Problem description> For the entries that follow, retype exactly the lines from the one containing "align-items: center ->" to the one containing "<div> <span>--------- Average", inclusive, and only those. Images stay out of the copy.

Data for processing>
►
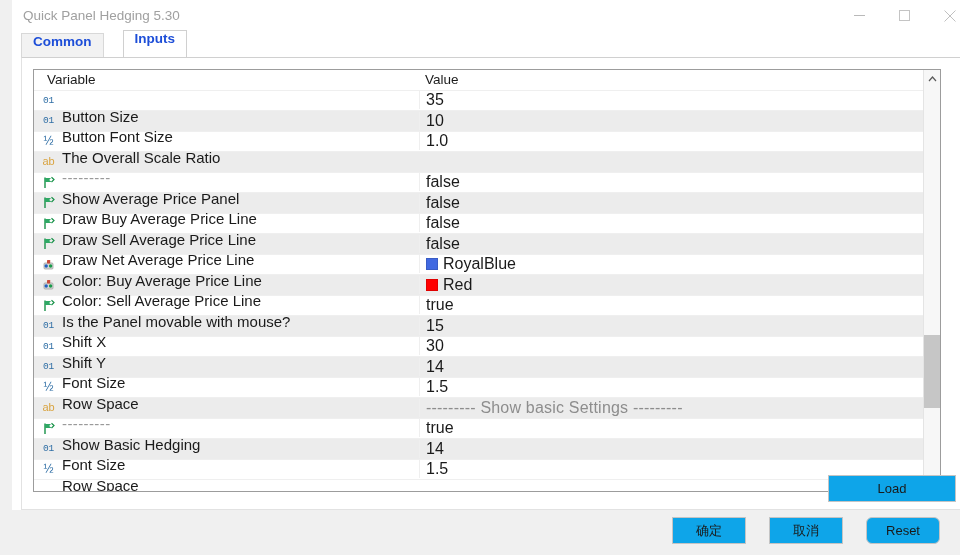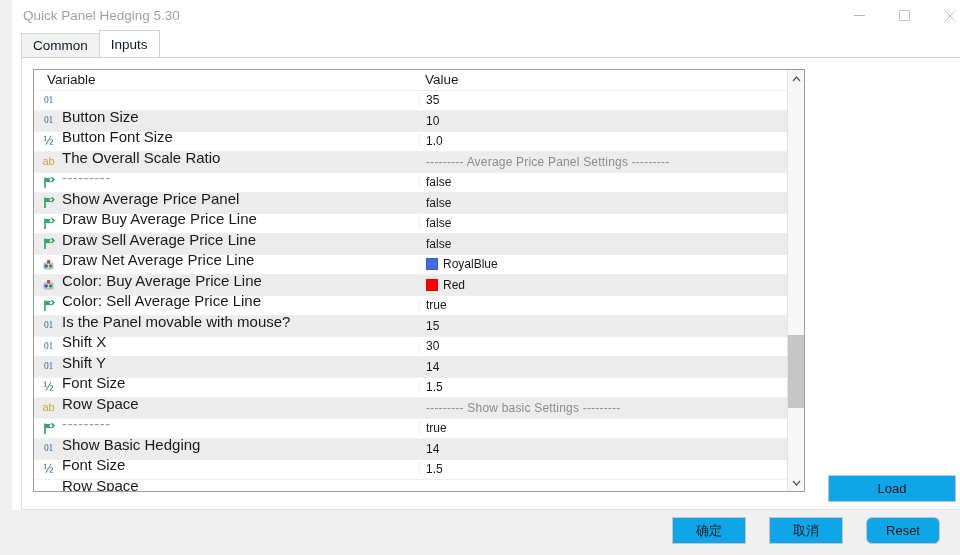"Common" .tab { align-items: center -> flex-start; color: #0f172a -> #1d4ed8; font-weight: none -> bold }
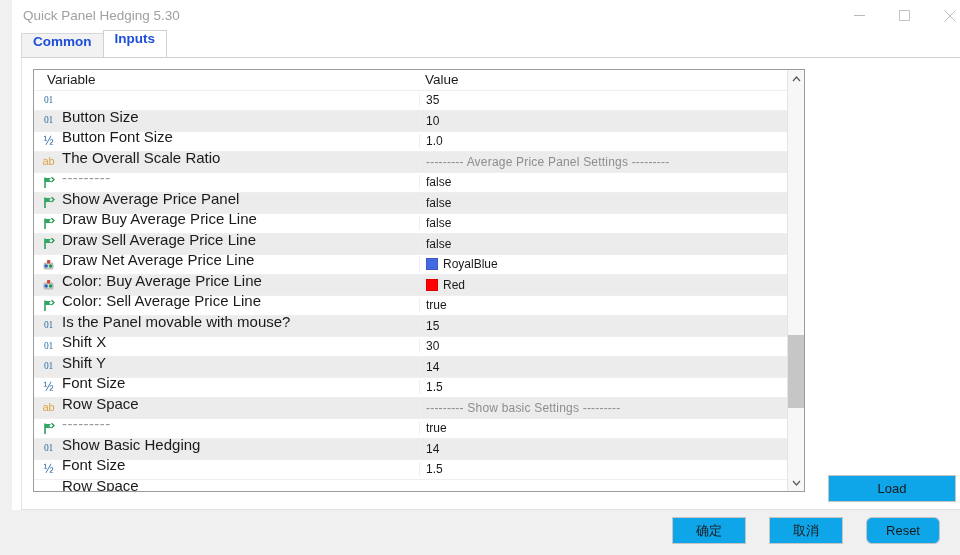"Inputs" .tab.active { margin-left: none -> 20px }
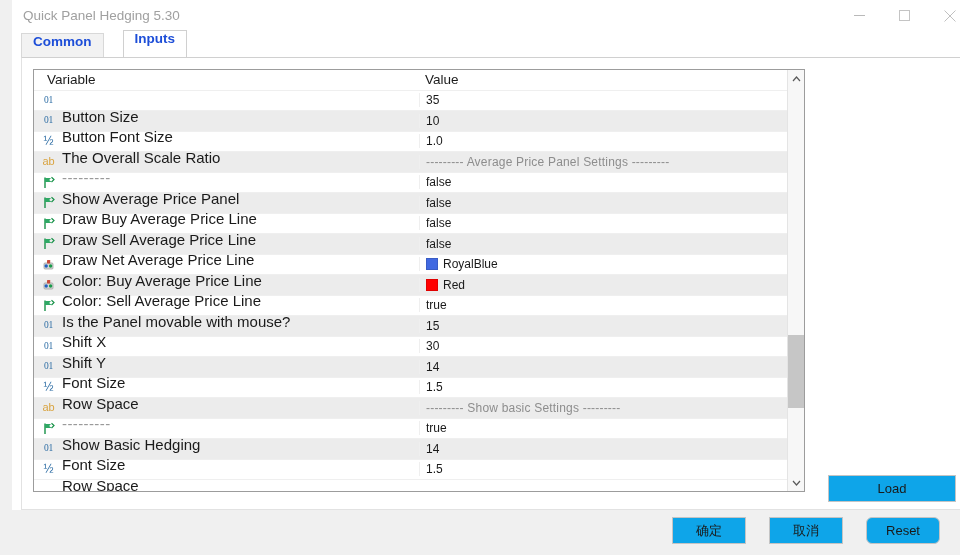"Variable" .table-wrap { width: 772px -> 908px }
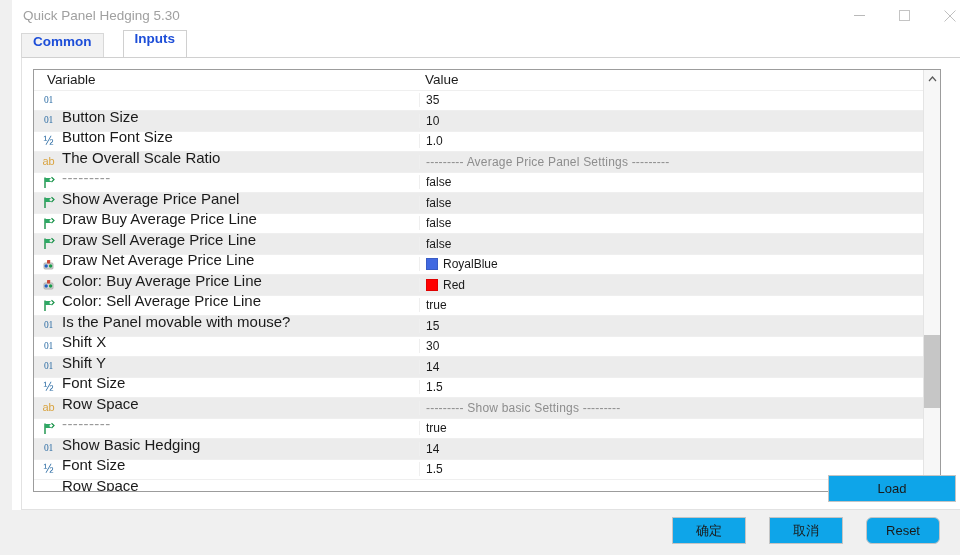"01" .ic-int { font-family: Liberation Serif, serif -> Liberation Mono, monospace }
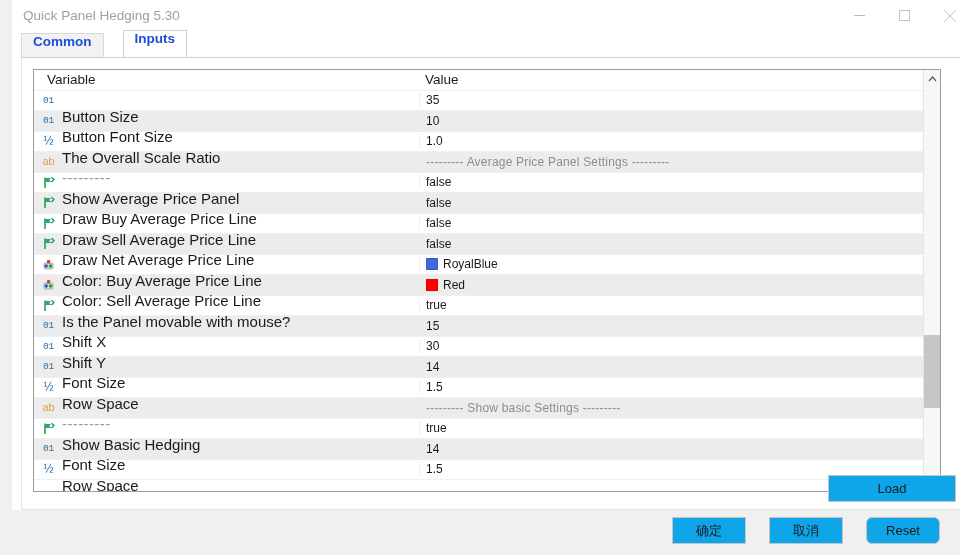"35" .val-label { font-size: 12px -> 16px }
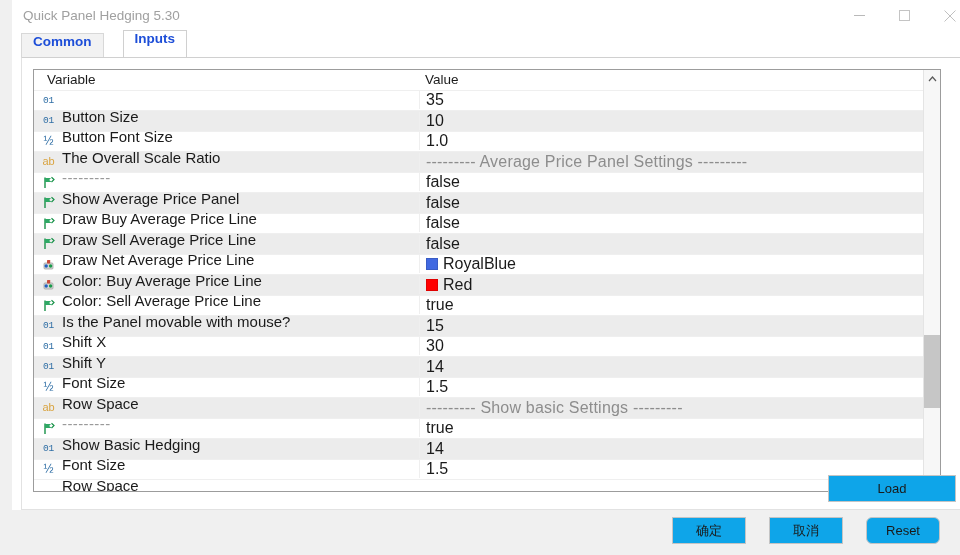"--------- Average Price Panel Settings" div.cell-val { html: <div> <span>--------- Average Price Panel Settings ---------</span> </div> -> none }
◄
►
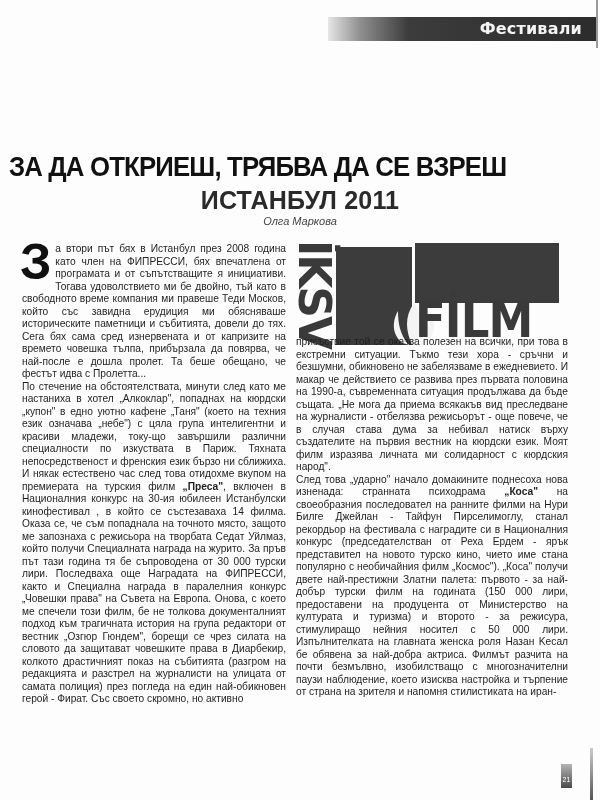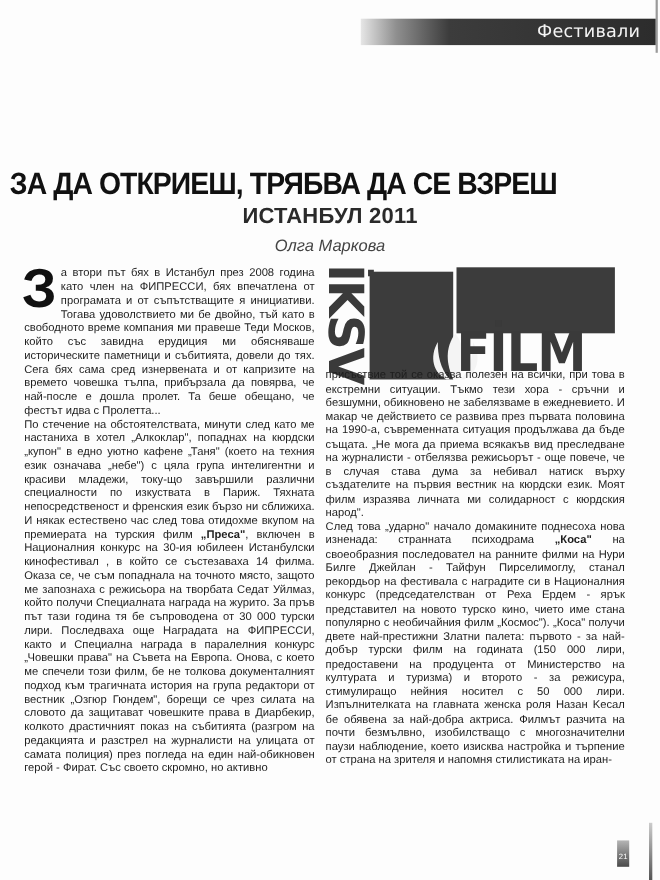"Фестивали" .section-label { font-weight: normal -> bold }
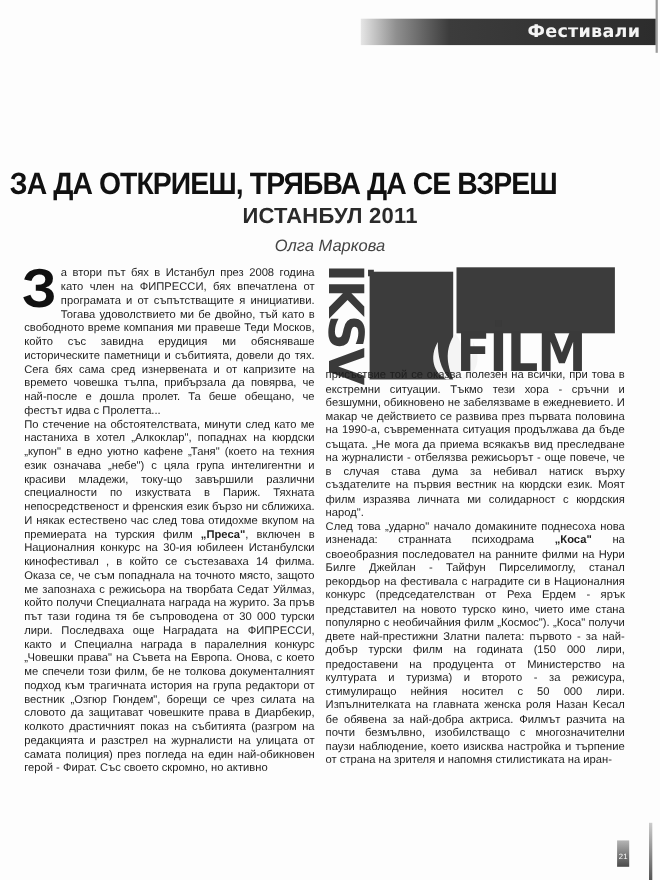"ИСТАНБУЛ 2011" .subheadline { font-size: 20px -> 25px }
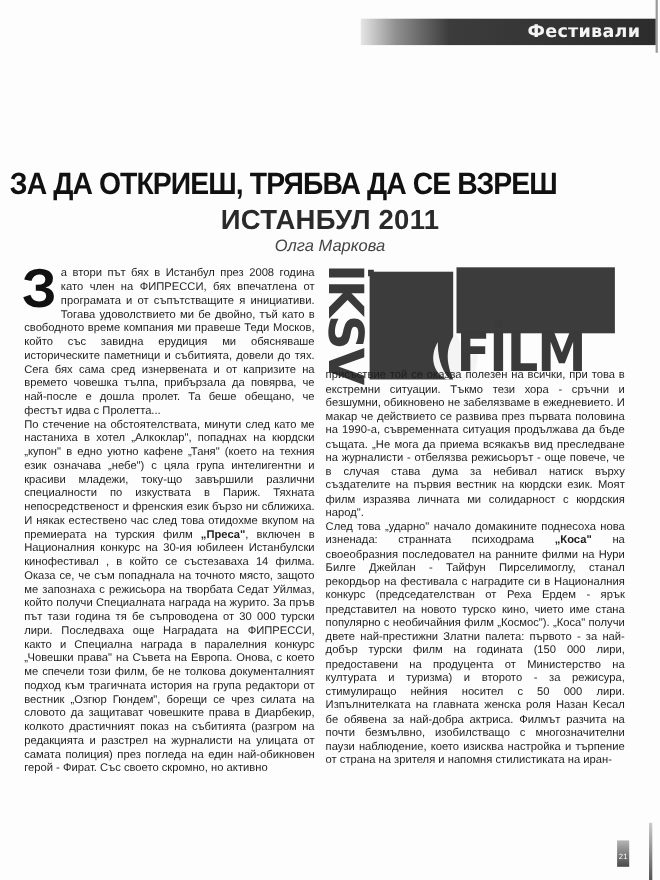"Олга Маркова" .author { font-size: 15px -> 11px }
◄
Written response>
"Common" .tab { align-items: center -> flex-start; color: #0f172a -> #1d4ed8; font-weight: none -> bold }
"Inputs" .tab.active { margin-left: none -> 20px }
"Variable" .table-wrap { width: 772px -> 908px }
"01" .ic-int { font-family: Liberation Serif, serif -> Liberation Mono, monospace }
"35" .val-label { font-size: 12px -> 16px }
"--------- Average Price Panel Settings" div.cell-val { html: <div> <span>--------- Average Price Panel Settings ---------</span> </div> -> none }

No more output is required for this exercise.